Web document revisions

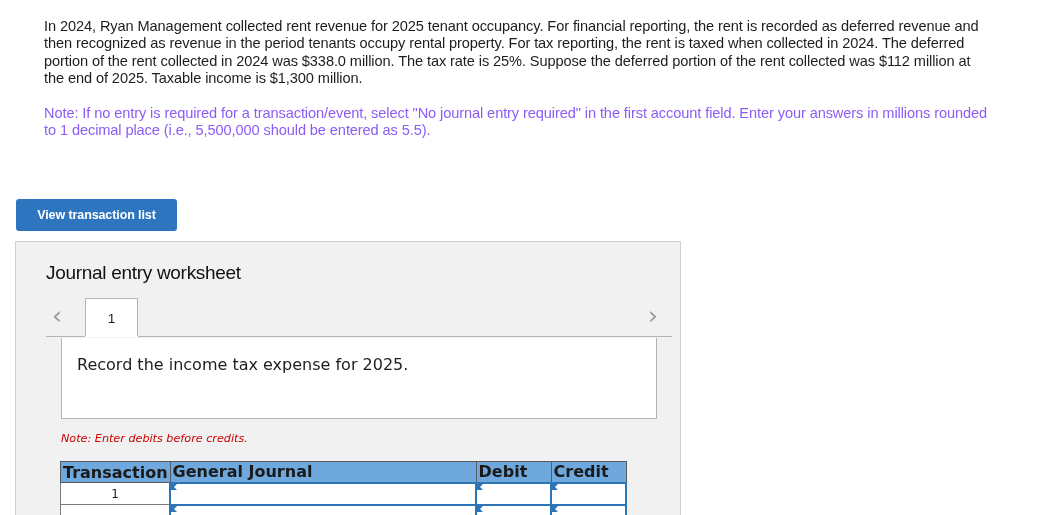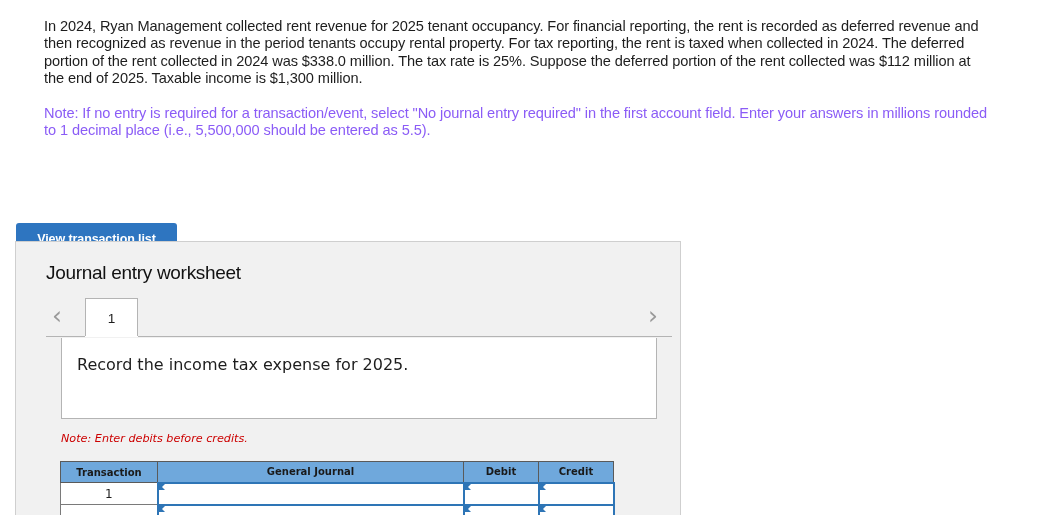--- a/index.html
+++ b/index.html
@@ -36,21 +36,20 @@
     width: 161px; height: 32px;
     background: #2e75c0;
     border: none; border-radius: 3px;
     color: #ffffff;
     font-family: "Liberation Sans", sans-serif;
     font-size: 12.5px;
     font-weight: bold;
     letter-spacing: -0.1px;
     cursor: pointer;
     padding: 0;
-    margin-top: 24px;
   }
 
   
   .panel {
     position: absolute;
     left: 15px; top: 241px;
     width: 666px; height: 276px;
     background: #f1f1f1;
     border: 1px solid #cfcfcf;
     border-bottom: none;
@@ -141,26 +140,26 @@
   
   .jtable {
     position: absolute;
     left: 44px; top: 219px;
     border-collapse: collapse;
     font-family: "DejaVu Sans", sans-serif;
   }
   .jtable th {
     background: #6fa8dc;
     border: 1px solid #5a5a5a;
-    font-size: 10px;
+    font-size: 16px;
     font-weight: bold;
     color: #1a1a1a;
     height: 21px;
     padding: 0 2px;
-    text-align: center;
+    text-align: left;
   }
   .jtable td {
     border: 1px solid #7a7a7a;
     background: #ffffff;
     height: 22px;
     padding: 0;
     text-align: center;
     font-size: 12px;
     color: #1d1d1d;
   }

▶ Exercise requirements
Could you print, exactly and with nothing else, the lines from the one containing "background: #f1f1f1;" through the last line of the records above?

▶ Solution to the problem
     background: #f1f1f1;
     border: 1px solid #cfcfcf;
     border-bottom: none;
@@ -141,26 +140,26 @@
   
   .jtable {
     position: absolute;
     left: 44px; top: 219px;
     border-collapse: collapse;
     font-family: "DejaVu Sans", sans-serif;
   }
   .jtable th {
     background: #6fa8dc;
     border: 1px solid #5a5a5a;
-    font-size: 10px;
+    font-size: 16px;
     font-weight: bold;
     color: #1a1a1a;
     height: 21px;
     padding: 0 2px;
-    text-align: center;
+    text-align: left;
   }
   .jtable td {
     border: 1px solid #7a7a7a;
     background: #ffffff;
     height: 22px;
     padding: 0;
     text-align: center;
     font-size: 12px;
     color: #1d1d1d;
   }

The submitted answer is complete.